Milano

Presentata la vita resistente della Brambilla Pesce

La copertina del volume Arterigere

L’abbiamo definito uno dei migliori libri usciti a Varese nel corso dell’anno appena terminato. Un libro rigoroso, certamente anche drammatico per le vicende che narra, ma nello stesso tempo anche un’opera che si legge tutta d’un fiato, come non accade neppure a certi romanzi.

Il volume “Il pane bianco” è il racconto che fa della sua vita Onorina Brambilla Pesce, nome di battaglia Sandra, una delle protagoniste della lotta di liberazione contro i nazifascisti.
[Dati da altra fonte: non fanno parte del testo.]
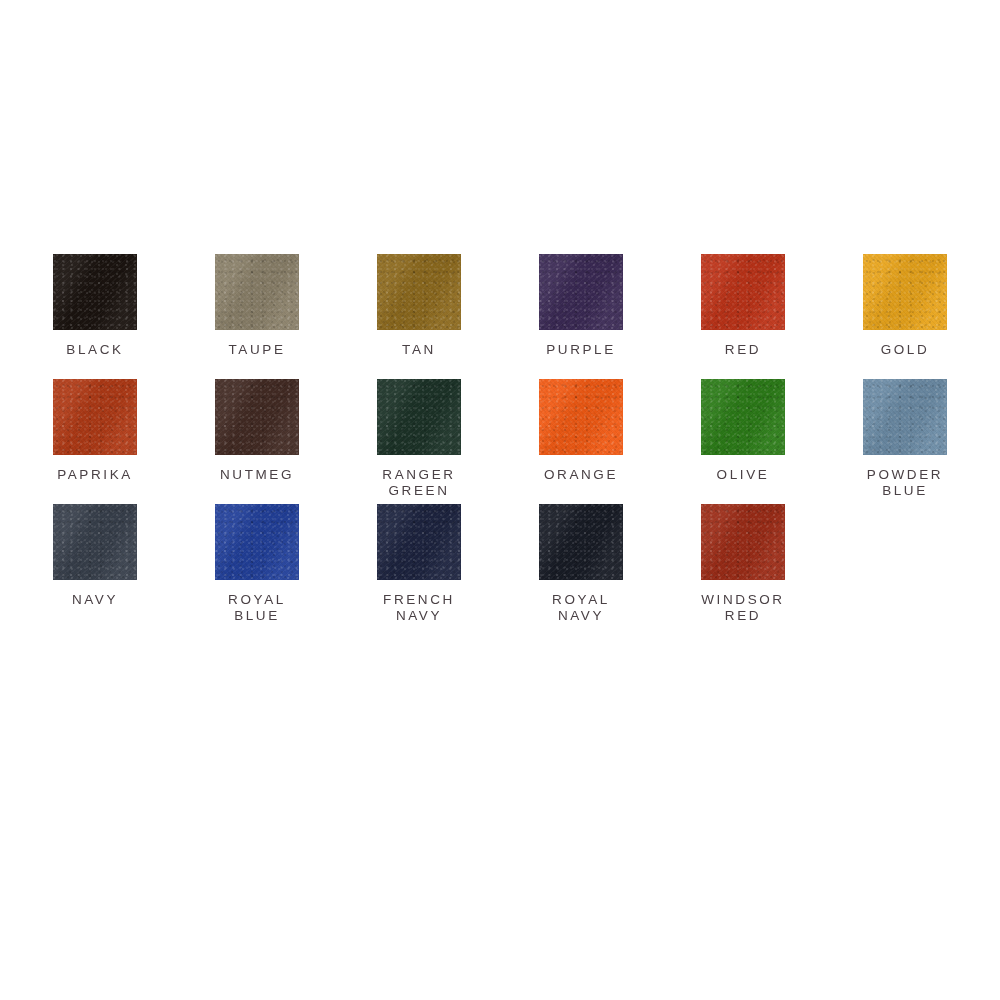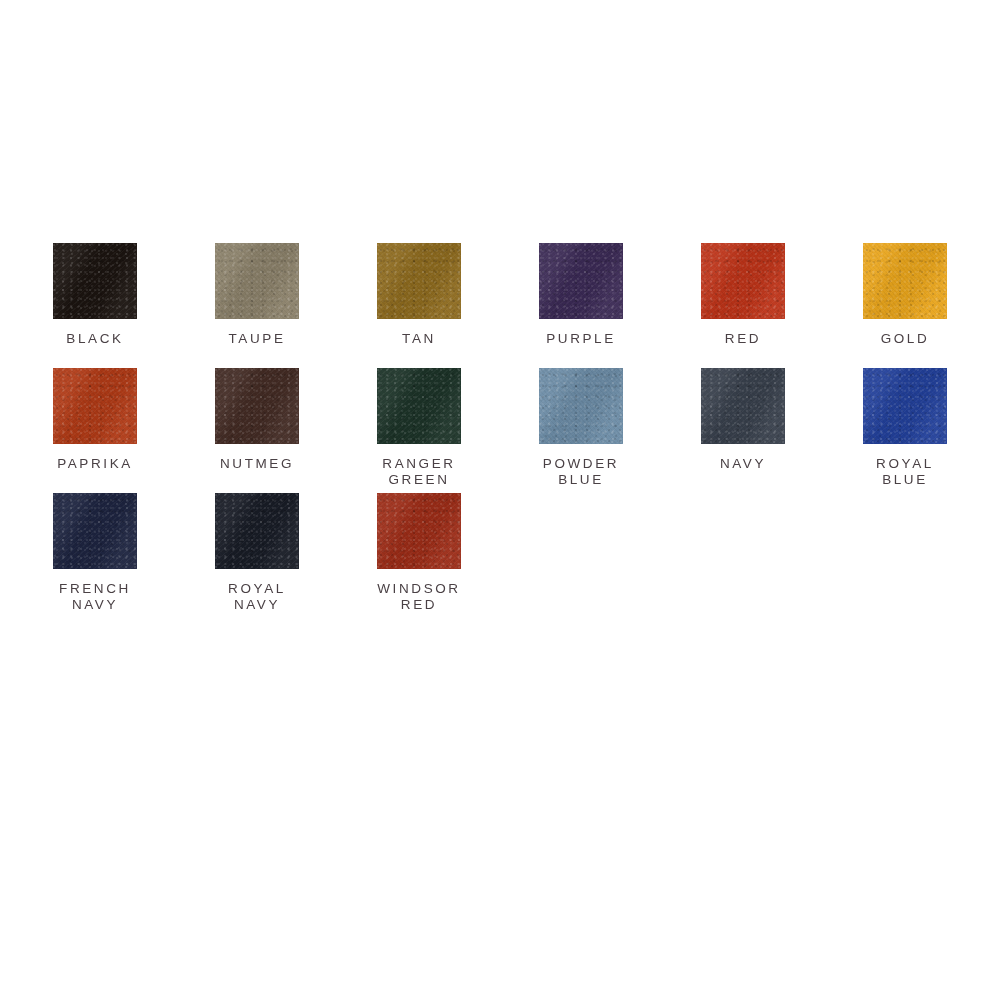--- a/index.html
+++ b/index.html
@@ -21,21 +21,21 @@
     left: 0;
     top: 0;
     width: 1000px;
     height: 1000px;
     background: #ffffff;
   }
 
   .swatch-grid {
     position: absolute;
     left: 14px;
-    top: 243px;
+    top: 254px;
     width: 972px;
     display: grid;
     grid-template-columns: repeat(6, 162px);
     grid-auto-rows: 125px;
     column-gap: 0px;
     row-gap: 0px;
   }
 
   .swatch-cell {
     position: relative;
@@ -128,20 +128,28 @@
       <div class="swatch-cell">
         <div class="swatch-chip" style="background-color: rgb(67, 43, 36);"></div>
         <div class="swatch-label">NUTMEG</div>
       </div>
       <div class="swatch-cell">
         <div class="swatch-chip" style="background-color: rgb(28, 51, 40);"></div>
         <div class="swatch-label">RANGER
 GREEN</div>
       </div>
       <div class="swatch-cell">
+        <div class="swatch-chip" style="background-color: rgb(241, 90, 20);"></div>
+        <div class="swatch-label">ORANGE</div>
+      </div>
+      <div class="swatch-cell">
+        <div class="swatch-chip" style="background-color: rgb(44, 124, 24);"></div>
+        <div class="swatch-label">OLIVE</div>
+      </div>
+      <div class="swatch-cell">
         <div class="swatch-chip" style="background-color: rgb(107, 139, 165);"></div>
         <div class="swatch-label">POWDER
 BLUE</div>
       </div>
       <div class="swatch-cell">
         <div class="swatch-chip" style="background-color: rgb(56, 64, 76);"></div>
         <div class="swatch-label">NAVY</div>
       </div>
       <div class="swatch-cell">
         <div class="swatch-chip" style="background-color: rgb(34, 64, 154);"></div>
Un volume che ha conosciuto la cura dello storico e giornalista varesino Franco Giannantoni, certamente uno dei maggiori conoscitori del periodo, ed è stato pubblicato dalle piccole edizioni Arterigere in una collana di grande valore dedicata alla memoria.

Diamo notizia di una presentazione milanese del volume della Brambilla Pesce, con la speranza che presto venga proposto anche a Varese: appuntamento, dunque, sabato 22 gennaio, alle ore 16.30, presso il Circolo culturale “Italo Calvino”, in via Zanoli 15, in sala “Luigi Tavacca” a Milano.

Una vicenda avventurosa, che attraversa la Resistenza a testa alta: le azioni partigiane, al fianco di Visone (Giovanni Pesce), la trappola del tradimento, il carcere di Monza a contatto con la ferocia delle SS, la deportazione nel lager di Bolzano. Una vita per ricordare a tutti gli smemorati quali sono i fondamenti della nostra Costituzione democratica.